FKB Desak Kinerja Pejabat Depnakertrans Soal TKI Dievaluasi
Senin, 07 Feb 2005 17:00 WIB
Jakarta - Fraksi Kebangkitan Bangsa (FKB) mendesak pemerintah melakukan evaluasi secara menyeluruh terhadap kinerja pejabat di lingkungan Departemen Tenaga Kerja dan Transmigrasi (Depnakertrans). Hal ini terkait dengan TKI ilegal di Malaysia.Hal tersebut disampaikan anggota FKB Abdullah Azwar Anas dalam jumpa pers di Gedung MPR/DPR, Jl. Gatot Soebroto, Jakarta, Senin, (7/2/2005)."Jika perlu personil di dalam kementerian itu diganti karena persoalan TKI ilegal di Malaysia hampir setiap tahun terus terjadi," kata Anas. Selain itu, pemerintah diminta segera memfungsikan Badan Penempatan dan Perlindungan TKI di luar negeri, seperti yang diamanatkan UU No.39 Tahun 2004. "Dan, badan ini harus langsung dipimpin oleh presiden, bukan setingkat menteri," ujarnya.FKB juga meminta agar pemerintah segera menerapkan pelayanan satu atap bagi TKI yang ingin bekerja kembali di Malaysia yang tersebar di 11 titik. "Dan pemerintah harus tegas menindak pihak yang melakukan praktik percaloan dan pungli terhadap TKI," katanya.
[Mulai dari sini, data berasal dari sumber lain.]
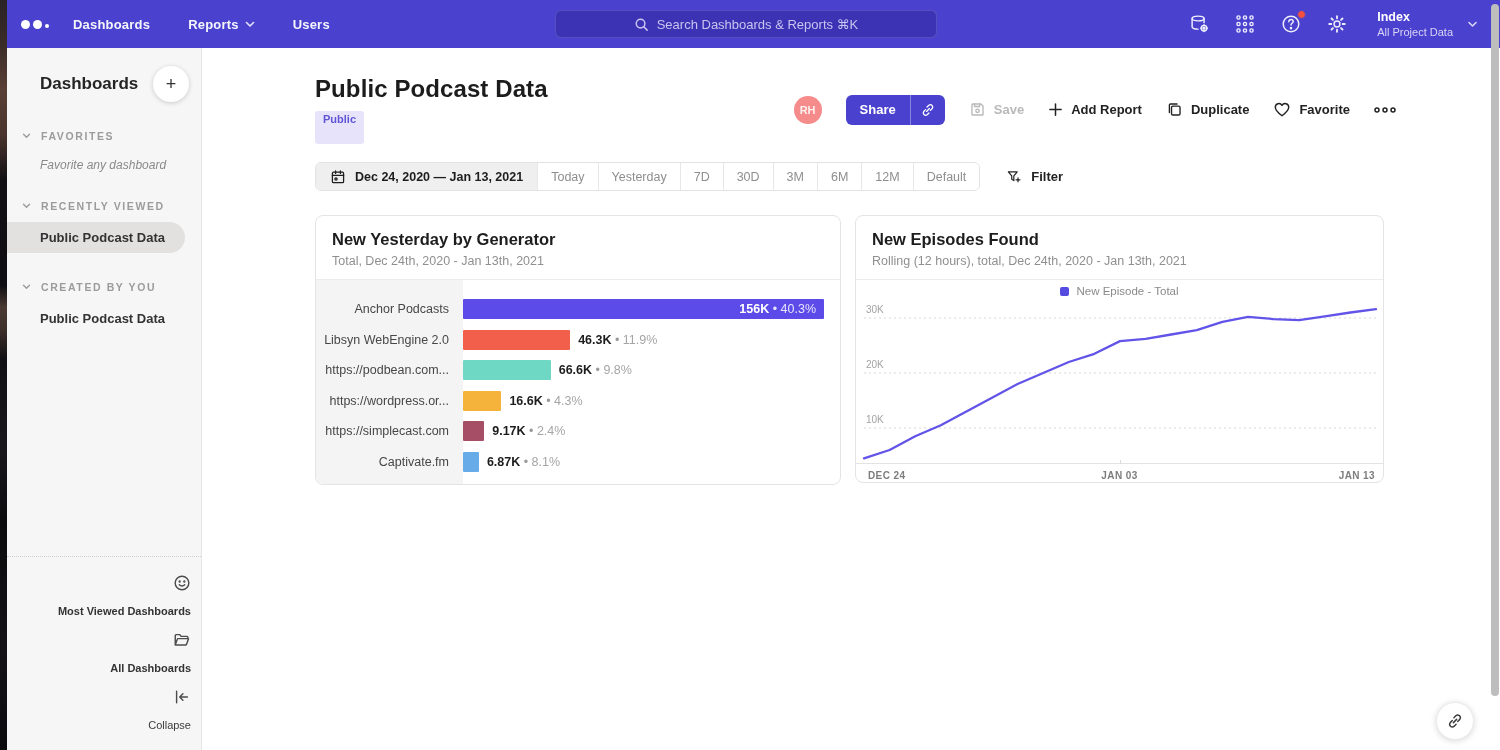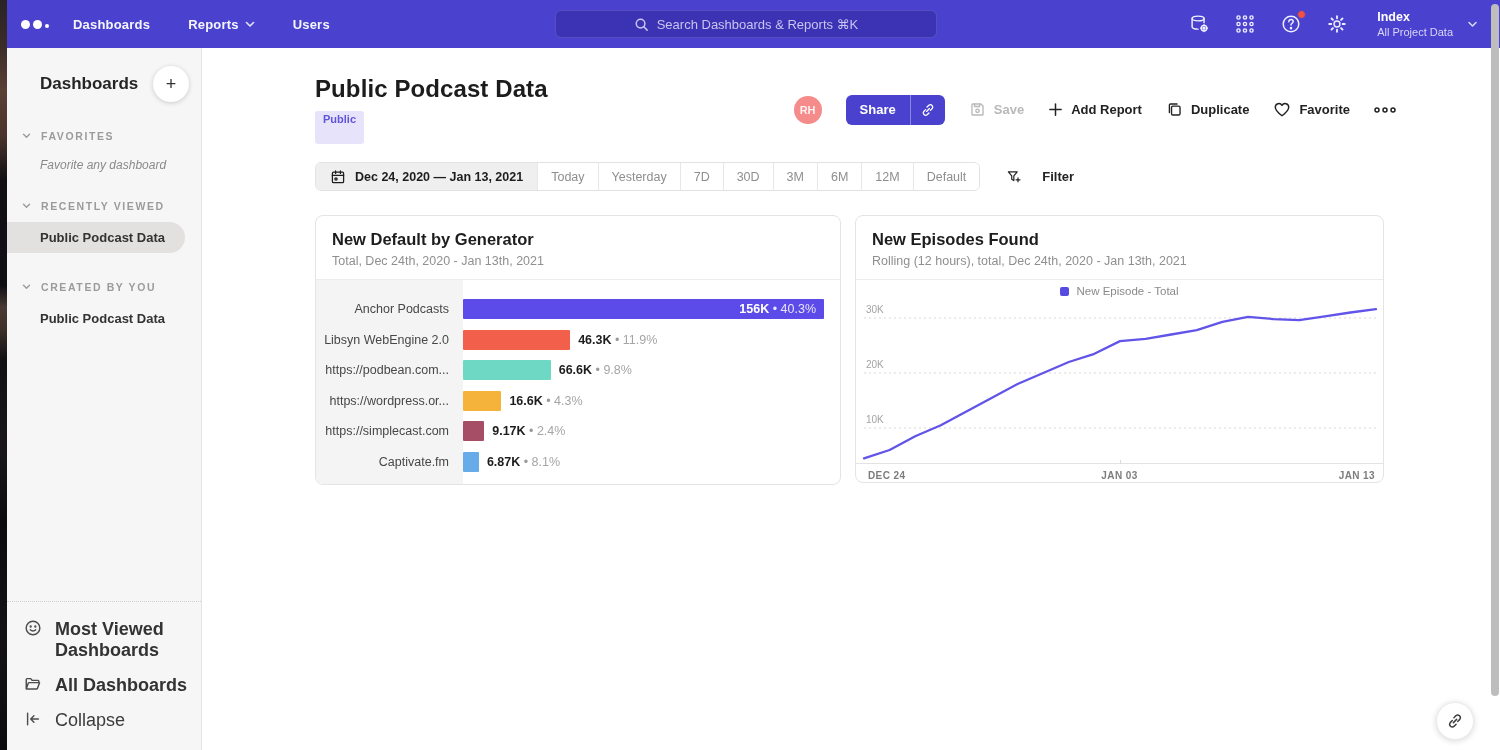"Filter" .filterbtn { gap: 20px -> 9px }
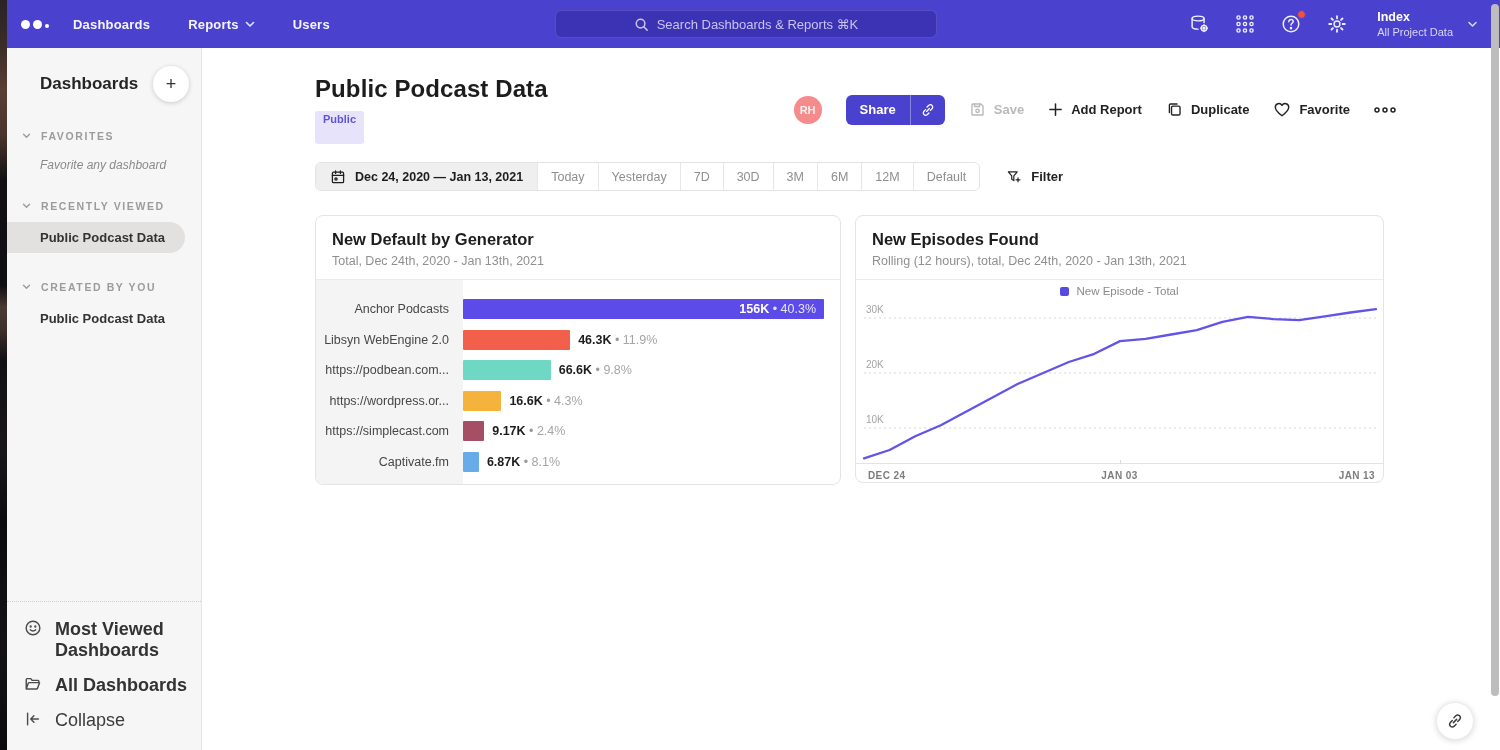"New Default by Generator" div.card-title { text: Default -> Yesterday }
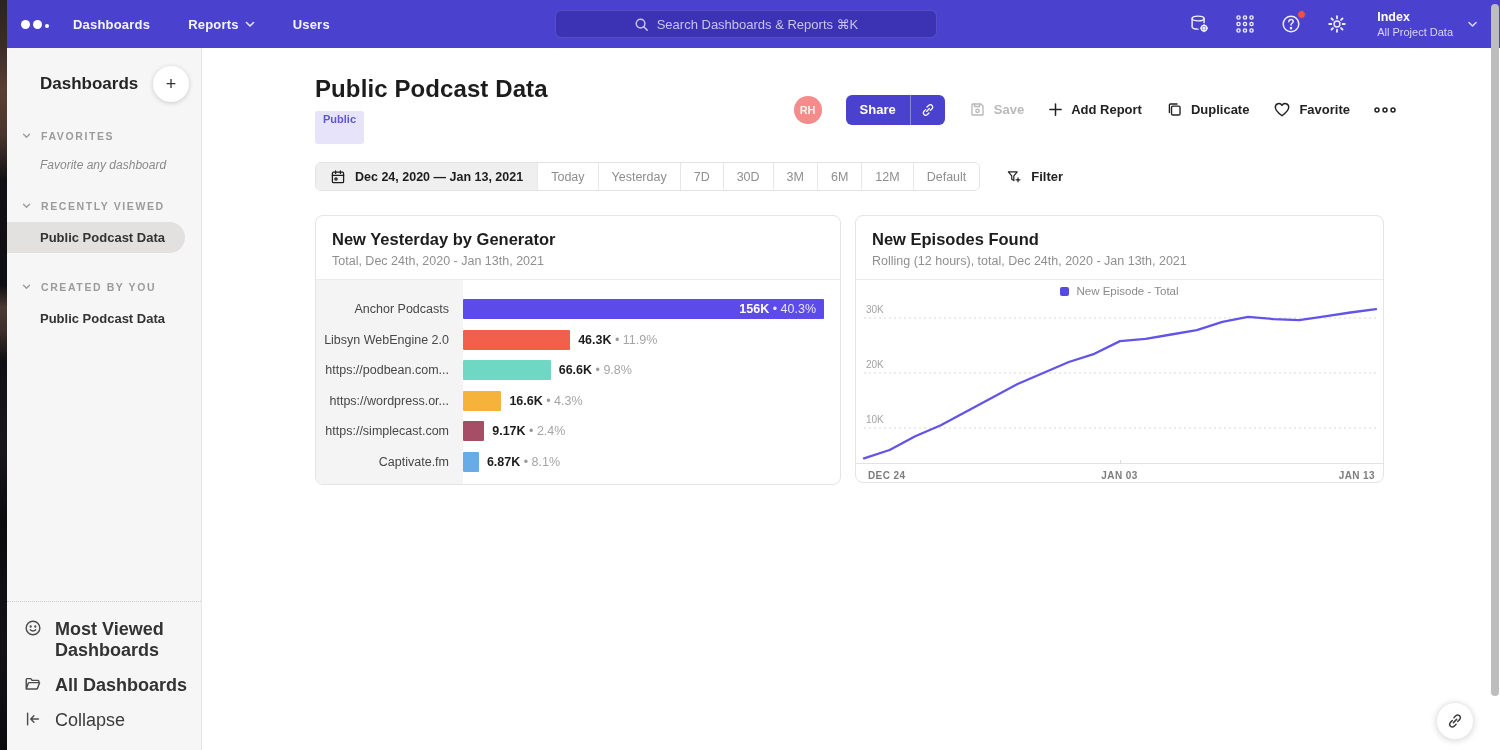"Most Viewed Dashboards" .sb-flink { align-items: flex-start -> flex-end; flex-direction: none -> column; font-size: 18px -> 11px }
Selain itu, kata dia, saat ini DPR juga sedang merintis kerjasama dengan parlemen Malaysia tentang masalah TKI. "Sehingga dua belah pihak sama-sama diuntungkan, dan tentu kami juga meminta pemerintah Malaysia memberikan sanksi keras terhadap majikan yang merekrut TKI ilegal," ujarnya. Anggota FKB lainnya, Chairul saleh menambahkan, pihaknya juga akan melakukan evaluasi kunjungan Menakertrans ke Malaysia tentang masalah ini. "Karena kami menilai pemerintah tidak bersikap pro aktif dalam hal pengurusan dokumen SPLP dan terkesan membiarkan oknum yang berada di KBRI dan KJRI melakukan praktik pungli terhadap TKI yang mengurus SPLP," ungkapnya.Dan, yang lebih penting lagi, lanjutnya, penerintah juga menyiapkan solusi penting manghadapi masalah TKI ini. "Pemerintah harus memberi kemudahan para TKI ilegal untuk menjadi legal karena selama ini masih terjadi praktik-praktik kotor yang dilakukan terhadap TKI dan ini yang akan terus kita awasi," ujarnya.